Com o lema “Agroecologia na Boca do Povo”, o 12º CBA teve mais de 3 mil trabalhos científicos, promoveu debates, festivais de arte e uma feira na região central da cidade do Rio de Janeiro
O encerramento do 12º Congresso Brasileiro de Agroecologia (CBA) contou com a potência da voz da liderança indígena Ailton Krenak. “A agroecologia tinha que acontecer em escala planetária”, afirmou o ambientalista e escritor recém-eleito para a Academia Brasileira de Letras (ABL).
Com quatro dias de programação intensa, o 12º CBA recebeu, de 20 a 23 de novembro, no Rio de Janeiro, cerca de 10 mil pessoas, sendo 5,5 mil inscritas no evento e outras que prestigiaram as atividades.
“Foi um Congresso muito mobilizador.

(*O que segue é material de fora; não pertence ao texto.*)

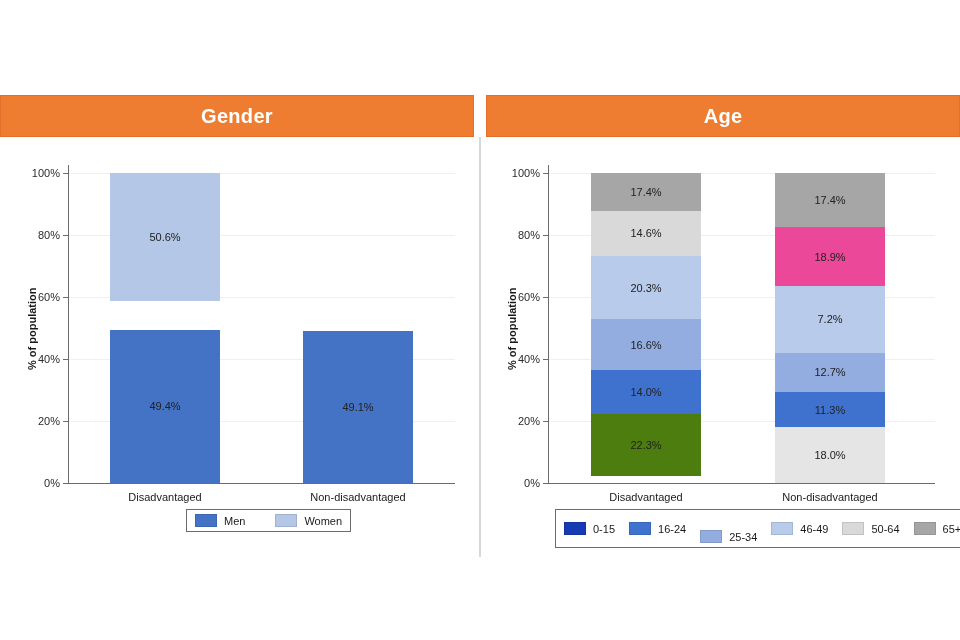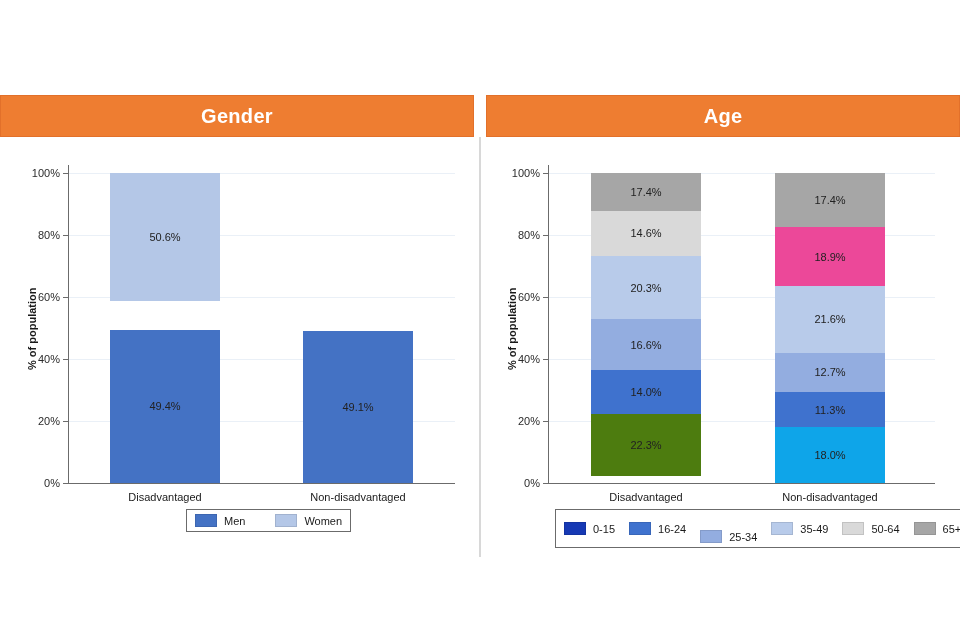--- a/index.html
+++ b/index.html
@@ -175,31 +175,31 @@
           </div>
           <div class="seg" style="top: 37.82px; height: 45.26px; background: rgb(217, 217, 217);">
             <span class="seg-label">14.6%</span>
           </div>
           <div class="seg" style="top: 0px; height: 37.82px; background: rgb(166, 166, 166);">
             <span class="seg-label">17.4%</span>
           </div>
         </div>
         <div class="xtick-label" style="left: 76px; width: 180px; top: 354px;">Disadvantaged</div>
         <div class="bar" style="left: 295px; width: 110px; top: 36px; height: 310px;">
-          <div class="seg" style="top: 254.2px; height: 55.8px; background: #0ea5e9;">
+          <div class="seg" style="top: 254.2px; height: 55.8px; background: #e5e5e5;">
             <span class="seg-label">18.0%</span>
           </div>
           <div class="seg" style="top: 219.17px; height: 35.03px; background: rgb(63, 114, 206);">
             <span class="seg-label">11.3%</span>
           </div>
           <div class="seg" style="top: 179.8px; height: 39.37px; background: rgb(147, 173, 224);">
             <span class="seg-label">12.7%</span>
           </div>
           <div class="seg" style="top: 112.84px; height: 66.96px; background: rgb(184, 203, 234);">
-            <span class="seg-label">21.6%</span>
+            <span class="seg-label">7.2%</span>
           </div>
           <div class="seg" style="top: 54.25px; height: 58.59px; background: #ec4899;">
             <span class="seg-label">18.9%</span>
           </div>
           <div class="seg" style="top: 0.31px; height: 53.94px; background: rgb(166, 166, 166);">
             <span class="seg-label">17.4%</span>
           </div>
         </div>
         <div class="xtick-label" style="left: 260px; width: 180px; top: 354px;">Non-disadvantaged</div>
         <div class="legend" style="left: 75px; top: 372px;">
@@ -210,21 +210,21 @@
           <div class="legend-item" style="margin-left: 14px; justify-content: center;">
             <span class="swatch" style="background: rgb(63, 114, 206); border: 1px solid rgba(0, 0, 0, 0.1);"></span>
             <span class="legend-text">16-24</span>
           </div>
           <div class="legend-item" style="margin-left: 14px; margin-top: 16px;">
             <span class="swatch" style="background: rgb(147, 173, 224); border: 1px solid rgba(0, 0, 0, 0.1);"></span>
             <span class="legend-text">25-34</span>
           </div>
           <div class="legend-item" style="margin-left: 14px;">
             <span class="swatch" style="background: rgb(184, 203, 234); border: 1px solid rgba(0, 0, 0, 0.1);"></span>
-            <span class="legend-text">35-49</span>
+            <span class="legend-text">46-49</span>
           </div>
           <div class="legend-item" style="margin-left: 14px;">
             <span class="swatch" style="background: rgb(217, 217, 217); border: 1px solid rgba(0, 0, 0, 0.1);"></span>
             <span class="legend-text">50-64</span>
           </div>
           <div class="legend-item" style="margin-left: 14px;">
             <span class="swatch" style="background: rgb(166, 166, 166); border: 1px solid rgba(0, 0, 0, 0.1);"></span>
             <span class="legend-text">65+</span>
           </div>
         </div>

O objetivo era exatamente esse: popularizar a ideia de que a agroecologia é uma emergência e, para isso, a gente precisa da força e da compreensão mais ampla na sociedade brasileira”, avaliou Paulo Petersen, da comissão organizadora do Congresso, que foi promovido pela Associação Brasileira de Agroecologia (ABA) e parceiros, como universidades, órgãos públicos, movimentos e organizações sociais.
Foram 19 diferentes espaços – entre praças, salas de cinema, centros culturais e universidades públicas – que abrigaram os debates relacionados a 16 eixos temáticos que atravessam a agroecologia.

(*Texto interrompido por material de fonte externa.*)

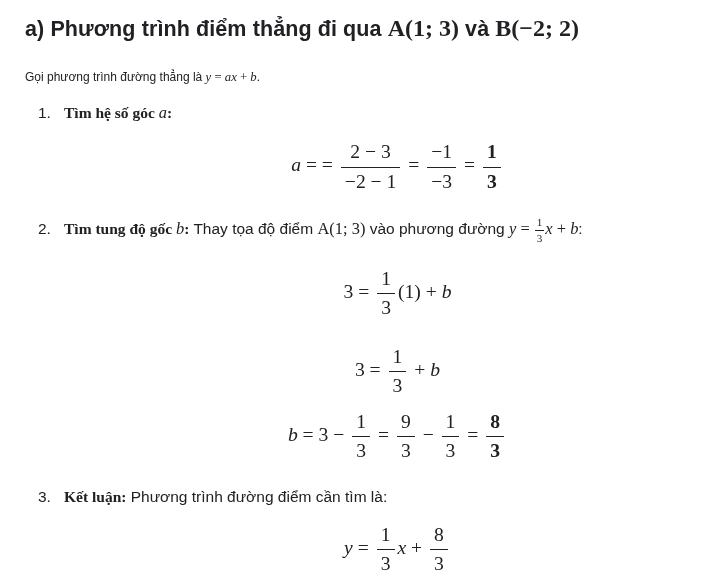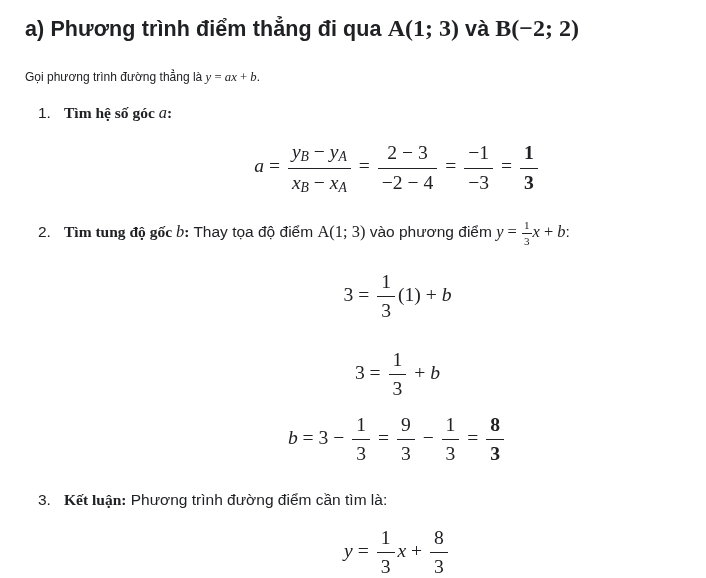--- a/index.html
+++ b/index.html
@@ -104,37 +104,34 @@
 
   <p class="intro"><span>Gọi phương trình đường thẳng là </span><span><span class="tk mi">y</span><span class="tk mr"> = </span><span class="tk mi">a</span><span class="tk mi">x</span><span class="tk mr"> + </span><span class="tk mi">b</span><span class="tk mr">.</span></span></p>
 
   <div class="list">
 
     <div class="li-row">
       <span class="li-num">1.</span>
       <span class="li-text"><span class="sb">Tìm hệ số góc </span><span class="tk mi">a</span><span class="sb">:</span></span>
     </div>
 
-    <div class="eqrow eq-slope"><span class="tk mi">a</span><span class="tk mr"> = </span><span class="frac ">
-          <span class="fnum"><span class="tk mi">y</span><span class="tk sub">B</span><span class="tk mr"> − </span><span class="tk mi">y</span><span class="tk sub">A</span></span>
-          <span class="fden"><span class="tk mi">x</span><span class="tk sub">B</span><span class="tk mr"> − </span><span class="tk mi">x</span><span class="tk sub">A</span></span>
-        </span><span class="tk mr"> = </span><span class="frac ">
+    <div class="eqrow eq-slope"><span class="tk mi">a</span><span class="tk mr"> = </span><span class="tk mr"> = </span><span class="frac ">
           <span class="fnum"><span class="tk mr">2 − 3</span></span>
-          <span class="fden"><span class="tk mr">−2 − 4</span></span>
+          <span class="fden"><span class="tk mr">−2 − 1</span></span>
         </span><span class="tk mr"> = </span><span class="frac ">
           <span class="fnum"><span class="tk mr">−1</span></span>
           <span class="fden"><span class="tk mr">−3</span></span>
         </span><span class="tk mr"> = </span><span class="frac bold">
           <span class="fnum"><span class="tk mb">1</span></span>
           <span class="fden"><span class="tk mb">3</span></span>
         </span></div>
 
     <div class="li-row step-2-row">
       <span class="li-num">2.</span>
-      <span class="li-text"><span class="sb">Tìm tung độ gốc </span><span class="tk mi">b</span><span class="sb">:</span><span><span class="tk s"> Thay tọa độ điểm </span><span class="tk mr">A(1; 3)</span><span class="tk s"> vào phương điểm </span><span class="tk mi">y</span><span class="tk mr"> = </span><span class="frac small">
+      <span class="li-text"><span class="sb">Tìm tung độ gốc </span><span class="tk mi">b</span><span class="sb">:</span><span><span class="tk s"> Thay tọa độ điểm </span><span class="tk mr">A(1; 3)</span><span class="tk s"> vào phương đường </span><span class="tk mi">y</span><span class="tk mr"> = </span><span class="frac small">
               <span class="fnum"><span class="tk mr">1</span></span>
               <span class="fden"><span class="tk mr">3</span></span>
             </span><span class="tk mi">x</span><span class="tk mr"> + </span><span class="tk mi">b</span><span class="tk s">:</span></span></span>
     </div>
 
     <div class="eqrow eq-sub1"><span class="tk mr">3 = </span><span class="frac ">
           <span class="fnum"><span class="tk mr">1</span></span>
           <span class="fden"><span class="tk mr">3</span></span>
         </span><span class="tk mr">(1) + </span><span class="tk mi">b</span></div>
 

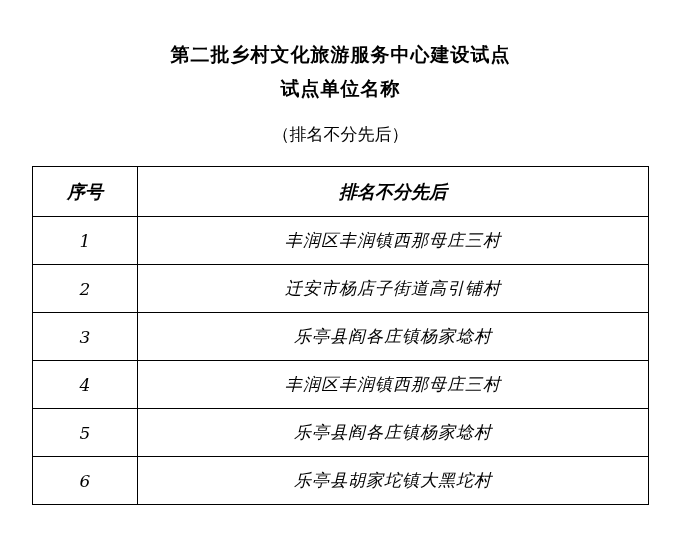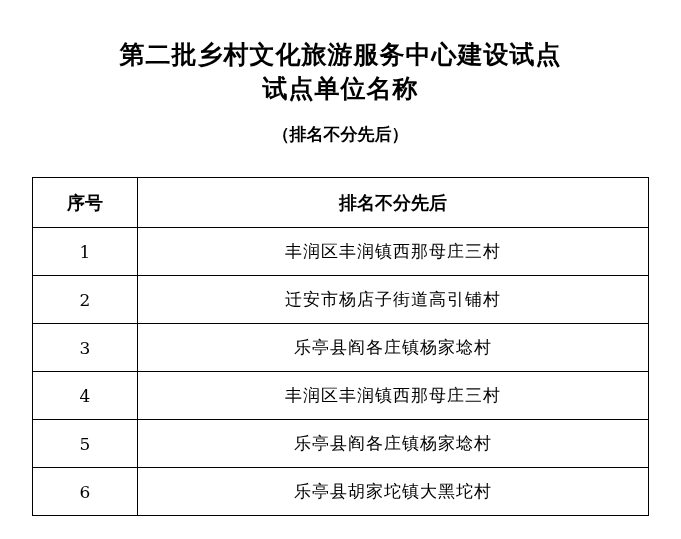--- a/index.html
+++ b/index.html
@@ -18,36 +18,37 @@
     width: 681px;
     height: 539px;
     box-sizing: border-box;
     position: relative;
   }
   .title-block {
     text-align: center;
     padding-top: 38px;
   }
   .title-line {
-    font-size: 25px;
+    font-size: 19px;
     font-weight: bold;
     letter-spacing: 1px;
     line-height: 34px;
     font-family: Liberation Serif, serif;
   }
   .subtitle {
     margin-top: 17px;
     font-size: 17px;
-    font-weight: bold;
+    font-weight: normal;
     letter-spacing: 0px;
     font-family: "DejaVu Serif", "Liberation Serif", serif;
   }
   .table-wrap {
-    margin: 31px auto 0 auto;
+    margin: 20px auto 0 auto;
     width: 617px;
+    font-style: italic;
   }
   table.list-table {
     border-collapse: collapse;
     width: 100%;
     table-layout: fixed;
   }
   table.list-table th,
   table.list-table td {
     border: 1px solid #000000;
     text-align: center;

O som de berimbau do Aluandê Capoeira Angola convidou o público para a arena da Fundição Progresso onde uma multidão atenta vibrava com as palavras de Krenak na plenária de encerramento do CBA. “Há quanto tempo não reunimos tanta gente para um assunto comum, que é cuidar da nossa mãe, a Terra”, disse Ailton, ao subir ao palco.

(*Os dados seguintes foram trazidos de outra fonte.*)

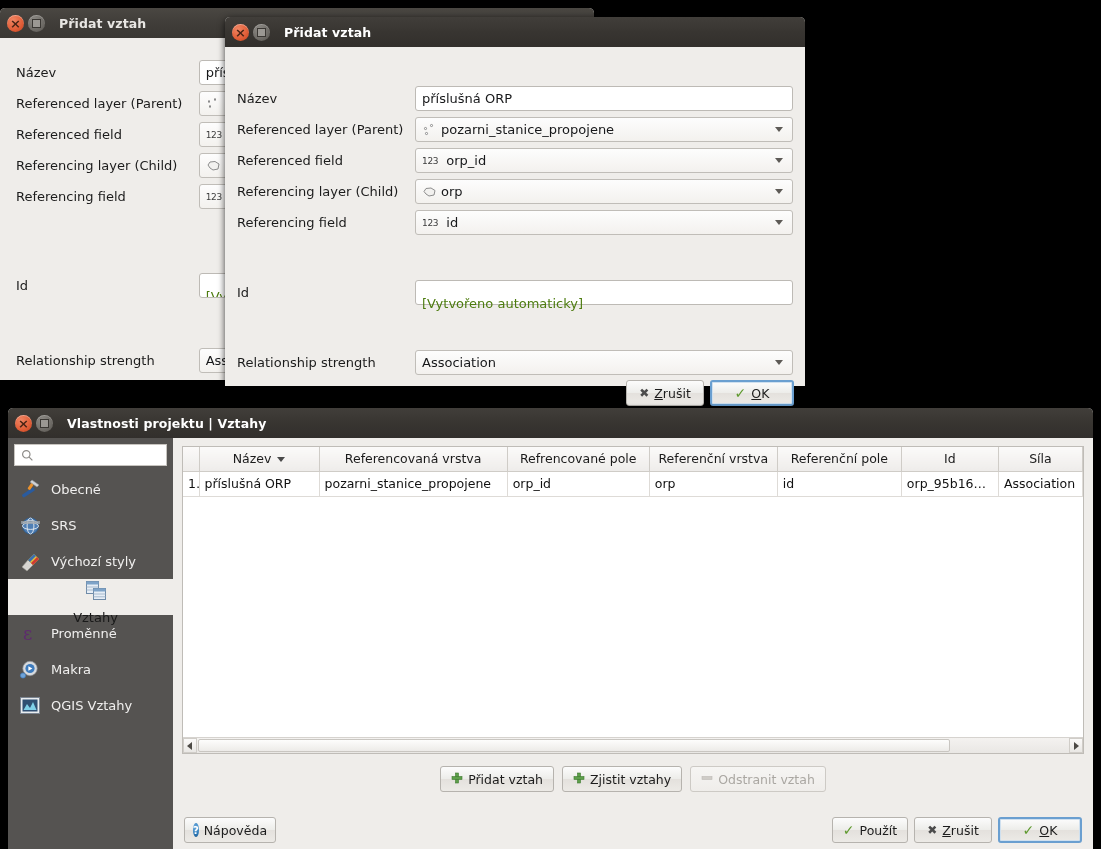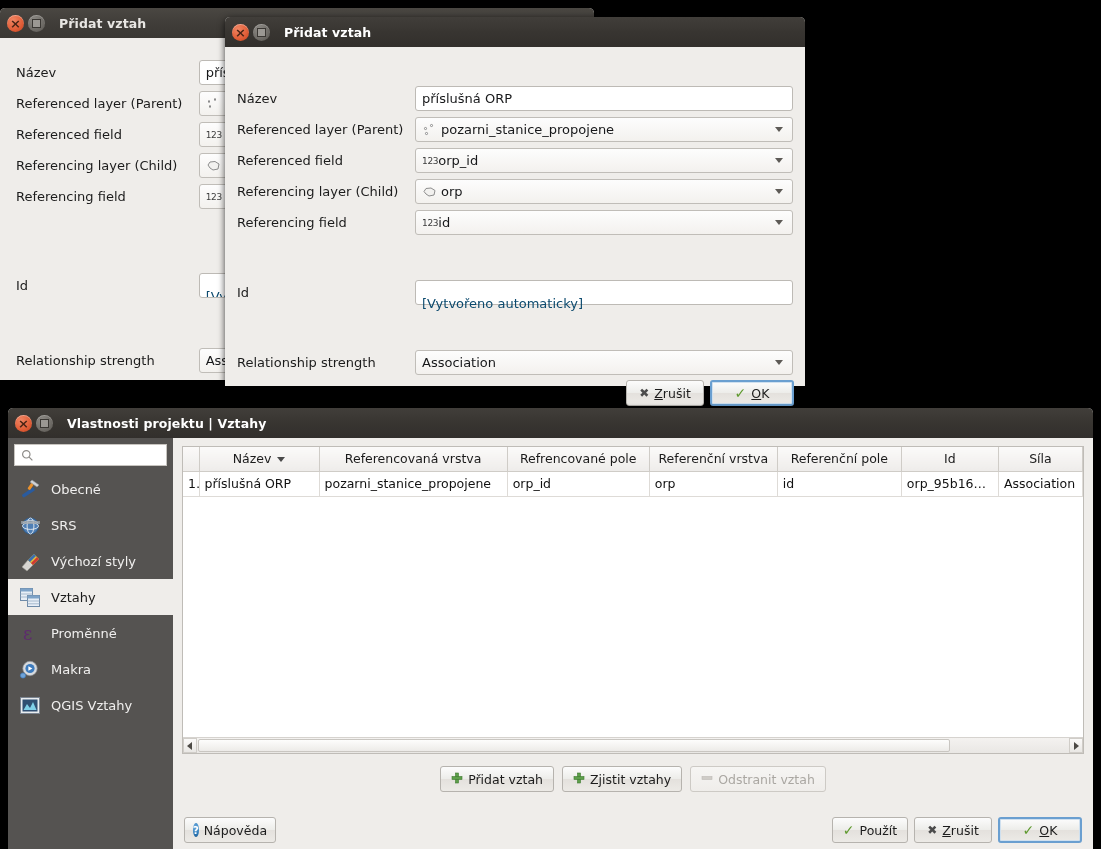--- a/index.html
+++ b/index.html
@@ -47,27 +47,27 @@
   }
   .combo {
     background: linear-gradient(to bottom, #fdfdfd 0%, #f3f1ee 100%);
     border: 1px solid #c0bdb8; border-radius: 3px;
     height: 25px; display: flex; align-items: center; padding: 0 4px 0 6px;
     font-size: 13px; color: #17181a; position: relative;
   }
   .combo .caret { margin-left: auto; width: 0; height: 0;
     border-left: 4.5px solid transparent; border-right: 4.5px solid transparent;
     border-top: 5px solid #5d5a56; margin-right: 5px; }
-  .icon-123 { font-size: 9px; color: #3a3a3a; margin-right: 0; letter-spacing: -.3px;
+  .icon-123 { font-size: 9px; color: #3a3a3a; margin-right: 8px; letter-spacing: -.3px;
               font-family: "DejaVu Sans", sans-serif; }
   .icon-pt { width: 15px; height: 13px; margin-right: 4px; position: relative; flex:0 0 auto;}
   .icon-pt i { position:absolute; width:2.5px; height:2.5px; border-radius:50%;
                border:1px solid #8a8a8a; background:#fff; }
   .icon-poly { width: 15px; height: 12px; margin-right: 4px; flex:0 0 auto; }
-  .placeholder { color: #0c4a6e; margin-top: 22px; }
+  .placeholder { color: #4d7c0f; margin-top: 22px; }
 
   .btn {
     background: linear-gradient(to bottom, #fcfcfc 0%, #ededea 48%, #e4e1dd 52%, #eceae6 100%);
     border: 1px solid #b6b3ae; border-radius: 3px;
     font-size: 12.5px; color: #1d1d1d;
     display: inline-flex; align-items: center; justify-content: center;
     gap: 5px; padding: 0 10px; height: 26px; cursor: pointer; white-space: nowrap;
   }
   .btn.focus { border: 2px solid #6a9fd0; box-shadow: 0 0 0 1px #cfe0ef inset; }
   .btn.disabled { color: #aaa7a2; border-color: #cdcac5;
@@ -82,21 +82,21 @@
            color:#fff; font-size:10px; font-weight:bold; display:inline-flex;
            align-items:center; justify-content:center; }
 
   
   .sidebar { background: #555351; width: 165px; position: absolute; left:0; top:30px; bottom:0; }
   .search-wrap { padding: 6px 6px 5px 6px; }
   .search-box { background:#fff; border:1px solid #c7c4bf; height: 22px; display:flex;
                 align-items:center; padding: 0 6px; }
   .side-item { display:flex; align-items:center; height: 36px; padding-left: 10px; gap: 9px;
                color:#f0efee; font-size: 13px; cursor: pointer; }
-  .side-item.active { background:#efedea; color:#1a1a1a; }
+  .side-item.active { background:#efedea; color:#1a1a1a;flex-direction:column; }
   .side-ico { width: 24px; height: 22px; flex:0 0 auto; display:flex; align-items:center; justify-content:center; }
 
   table.rel { border-collapse: collapse; width: 100%; font-size: 12.5px; table-layout: fixed; }
   table.rel th {
     background: linear-gradient(to bottom, #fbfaf9 0%, #eeecea 100%);
     border: 1px solid #cfccc7; border-top: none; border-left: none;
     font-weight: normal; color: #1b1b1b; height: 24px; padding: 0 5px;
     text-align: center; white-space: nowrap; overflow: hidden;
   }
   table.rel td {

O ativista indígena fez a defesa de políticas públicas que promovam reais transformações sociais e ambientais. “Se for política pública, obrigatoriamente tem que ser sistêmica”, comentou, lembrando a importância da atual retomada de espaços de participação social, como o Conselho Nacional de Segurança Alimentar e Nutricional (Consea) e o Conselho Nacional de Meio Ambiente (Conama).
“O governo está em dívida com esses povos, indígenas e quilombolas, que dependem de campanhas de caridade contra a fome. Exigimos respeito, dignidade. Entregar cesta básica não é política pública, política pública é entregar terra para o povo fazer floresta”, acrescentou.
Mais do que um evento, o CBA é a culminância de movimentos diversos
A carta política do 12º CBA, chamada Carta Carioca, será lançada em breve pela ABA, contando com as colaborações dos Barracões de Saberes que aconteceram ao longo do Congresso.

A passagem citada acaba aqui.